** Exercise aim **
Transcribe the stretch of entries below from the line with "Jókai Mór Novels" through the line with "total quantity: 26 -> 27", exactly and with both ends included; leave out all other lines.

** The data **
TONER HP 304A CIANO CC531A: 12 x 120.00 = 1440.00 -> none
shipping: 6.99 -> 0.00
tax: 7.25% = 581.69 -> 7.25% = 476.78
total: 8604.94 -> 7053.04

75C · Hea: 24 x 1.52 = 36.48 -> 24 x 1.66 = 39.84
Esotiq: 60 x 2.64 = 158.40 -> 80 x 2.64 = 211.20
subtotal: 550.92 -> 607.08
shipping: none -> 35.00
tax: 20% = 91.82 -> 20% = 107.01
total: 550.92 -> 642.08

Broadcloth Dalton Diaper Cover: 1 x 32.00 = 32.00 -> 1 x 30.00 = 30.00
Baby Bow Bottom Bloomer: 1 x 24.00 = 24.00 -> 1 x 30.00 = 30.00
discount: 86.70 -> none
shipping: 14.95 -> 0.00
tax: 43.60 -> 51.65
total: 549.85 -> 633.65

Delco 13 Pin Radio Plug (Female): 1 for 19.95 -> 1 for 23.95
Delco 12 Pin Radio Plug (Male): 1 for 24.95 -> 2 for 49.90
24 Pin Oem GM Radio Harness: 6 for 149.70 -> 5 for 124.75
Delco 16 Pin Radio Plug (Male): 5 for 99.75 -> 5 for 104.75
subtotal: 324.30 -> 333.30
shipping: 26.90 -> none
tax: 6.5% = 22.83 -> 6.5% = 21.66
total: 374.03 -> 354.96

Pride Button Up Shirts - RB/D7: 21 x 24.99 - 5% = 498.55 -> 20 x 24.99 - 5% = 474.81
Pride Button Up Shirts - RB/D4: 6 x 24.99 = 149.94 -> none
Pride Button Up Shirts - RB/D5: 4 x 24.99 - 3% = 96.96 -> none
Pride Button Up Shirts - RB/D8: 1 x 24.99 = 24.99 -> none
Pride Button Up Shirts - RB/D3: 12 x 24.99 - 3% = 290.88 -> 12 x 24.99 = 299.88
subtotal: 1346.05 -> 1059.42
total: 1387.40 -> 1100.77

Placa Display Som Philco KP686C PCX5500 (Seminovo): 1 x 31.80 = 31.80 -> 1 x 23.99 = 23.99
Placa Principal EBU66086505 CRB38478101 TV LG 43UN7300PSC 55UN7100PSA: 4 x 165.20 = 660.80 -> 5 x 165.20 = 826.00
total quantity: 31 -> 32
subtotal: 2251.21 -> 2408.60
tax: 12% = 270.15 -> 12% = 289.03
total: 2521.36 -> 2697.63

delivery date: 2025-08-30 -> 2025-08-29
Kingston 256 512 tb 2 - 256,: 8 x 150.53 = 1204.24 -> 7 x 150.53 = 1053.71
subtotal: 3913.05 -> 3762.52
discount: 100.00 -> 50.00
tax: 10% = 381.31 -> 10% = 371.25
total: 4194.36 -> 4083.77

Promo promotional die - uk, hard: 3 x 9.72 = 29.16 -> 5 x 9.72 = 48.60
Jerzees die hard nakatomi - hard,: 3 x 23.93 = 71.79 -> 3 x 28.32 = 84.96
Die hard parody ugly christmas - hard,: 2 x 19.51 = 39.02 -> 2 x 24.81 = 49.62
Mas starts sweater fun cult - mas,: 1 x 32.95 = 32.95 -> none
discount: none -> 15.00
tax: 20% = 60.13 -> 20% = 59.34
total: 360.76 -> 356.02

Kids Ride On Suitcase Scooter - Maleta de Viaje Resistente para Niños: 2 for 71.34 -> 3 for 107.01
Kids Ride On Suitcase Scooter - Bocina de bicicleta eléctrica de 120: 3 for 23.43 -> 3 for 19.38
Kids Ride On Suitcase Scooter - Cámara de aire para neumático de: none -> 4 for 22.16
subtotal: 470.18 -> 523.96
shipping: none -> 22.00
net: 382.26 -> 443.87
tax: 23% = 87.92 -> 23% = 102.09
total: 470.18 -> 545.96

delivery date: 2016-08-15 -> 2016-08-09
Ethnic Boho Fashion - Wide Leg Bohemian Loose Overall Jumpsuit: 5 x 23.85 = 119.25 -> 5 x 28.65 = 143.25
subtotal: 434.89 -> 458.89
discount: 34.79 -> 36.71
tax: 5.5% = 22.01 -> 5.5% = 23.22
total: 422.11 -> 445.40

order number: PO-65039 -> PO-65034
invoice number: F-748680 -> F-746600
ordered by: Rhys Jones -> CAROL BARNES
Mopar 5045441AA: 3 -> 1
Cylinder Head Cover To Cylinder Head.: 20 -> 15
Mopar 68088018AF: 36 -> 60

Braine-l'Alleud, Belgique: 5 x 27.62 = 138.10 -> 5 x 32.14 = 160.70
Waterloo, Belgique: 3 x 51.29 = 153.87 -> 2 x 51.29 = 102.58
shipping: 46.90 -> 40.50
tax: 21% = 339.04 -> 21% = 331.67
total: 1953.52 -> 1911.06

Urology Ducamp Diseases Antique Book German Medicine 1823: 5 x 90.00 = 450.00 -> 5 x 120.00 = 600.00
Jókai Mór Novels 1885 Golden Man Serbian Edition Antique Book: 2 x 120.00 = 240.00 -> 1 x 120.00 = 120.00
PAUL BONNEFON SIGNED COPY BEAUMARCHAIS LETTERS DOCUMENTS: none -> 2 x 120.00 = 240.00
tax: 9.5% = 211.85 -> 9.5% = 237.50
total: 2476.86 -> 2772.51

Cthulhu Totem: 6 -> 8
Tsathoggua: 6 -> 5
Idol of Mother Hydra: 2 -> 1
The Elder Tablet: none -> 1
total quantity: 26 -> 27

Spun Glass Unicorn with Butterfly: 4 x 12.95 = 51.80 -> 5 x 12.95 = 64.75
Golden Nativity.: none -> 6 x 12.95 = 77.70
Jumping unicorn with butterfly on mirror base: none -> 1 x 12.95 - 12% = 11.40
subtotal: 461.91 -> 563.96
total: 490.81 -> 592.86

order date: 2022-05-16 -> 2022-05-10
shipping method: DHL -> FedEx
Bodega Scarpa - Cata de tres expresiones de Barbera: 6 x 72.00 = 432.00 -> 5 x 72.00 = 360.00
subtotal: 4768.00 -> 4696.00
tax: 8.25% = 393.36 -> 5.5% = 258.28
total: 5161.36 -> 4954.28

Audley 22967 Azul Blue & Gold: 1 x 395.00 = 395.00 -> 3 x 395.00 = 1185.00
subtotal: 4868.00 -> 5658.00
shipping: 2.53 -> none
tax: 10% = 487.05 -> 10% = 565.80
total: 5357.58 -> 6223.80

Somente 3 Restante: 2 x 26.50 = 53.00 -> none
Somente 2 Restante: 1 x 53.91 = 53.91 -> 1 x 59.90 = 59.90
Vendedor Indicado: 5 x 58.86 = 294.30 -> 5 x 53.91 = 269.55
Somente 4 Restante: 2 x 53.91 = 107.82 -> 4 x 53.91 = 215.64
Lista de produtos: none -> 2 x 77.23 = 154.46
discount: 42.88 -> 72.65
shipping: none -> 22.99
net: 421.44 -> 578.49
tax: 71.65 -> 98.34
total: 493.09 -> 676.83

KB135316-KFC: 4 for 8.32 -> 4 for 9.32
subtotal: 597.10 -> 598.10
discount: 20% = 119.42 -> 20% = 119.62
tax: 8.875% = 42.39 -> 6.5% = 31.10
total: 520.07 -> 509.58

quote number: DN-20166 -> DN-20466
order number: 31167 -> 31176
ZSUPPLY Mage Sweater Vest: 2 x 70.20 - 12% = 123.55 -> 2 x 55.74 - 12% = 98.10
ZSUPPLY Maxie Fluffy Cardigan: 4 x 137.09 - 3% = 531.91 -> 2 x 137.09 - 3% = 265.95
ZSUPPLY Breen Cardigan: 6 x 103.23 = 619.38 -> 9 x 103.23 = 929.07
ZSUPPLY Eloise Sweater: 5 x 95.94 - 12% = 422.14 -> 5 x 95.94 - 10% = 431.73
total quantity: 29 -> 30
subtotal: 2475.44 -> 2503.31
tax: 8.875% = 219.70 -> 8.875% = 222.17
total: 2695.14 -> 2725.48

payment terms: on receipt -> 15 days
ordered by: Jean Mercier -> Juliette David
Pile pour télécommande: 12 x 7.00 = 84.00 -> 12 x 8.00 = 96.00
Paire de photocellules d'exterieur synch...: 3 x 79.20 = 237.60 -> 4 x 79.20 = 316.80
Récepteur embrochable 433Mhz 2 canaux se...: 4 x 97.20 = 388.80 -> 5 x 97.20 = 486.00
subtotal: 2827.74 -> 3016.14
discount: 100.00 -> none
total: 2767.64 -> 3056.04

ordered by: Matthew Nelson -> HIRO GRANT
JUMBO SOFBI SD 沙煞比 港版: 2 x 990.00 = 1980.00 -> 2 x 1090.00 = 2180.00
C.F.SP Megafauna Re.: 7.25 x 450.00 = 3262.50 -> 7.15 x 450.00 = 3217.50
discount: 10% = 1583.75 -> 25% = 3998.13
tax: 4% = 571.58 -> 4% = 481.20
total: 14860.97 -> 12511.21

** Task answer **
Jókai Mór Novels 1885 Golden Man Serbian Edition Antique Book: 2 x 120.00 = 240.00 -> 1 x 120.00 = 120.00
PAUL BONNEFON SIGNED COPY BEAUMARCHAIS LETTERS DOCUMENTS: none -> 2 x 120.00 = 240.00
tax: 9.5% = 211.85 -> 9.5% = 237.50
total: 2476.86 -> 2772.51

Cthulhu Totem: 6 -> 8
Tsathoggua: 6 -> 5
Idol of Mother Hydra: 2 -> 1
The Elder Tablet: none -> 1
total quantity: 26 -> 27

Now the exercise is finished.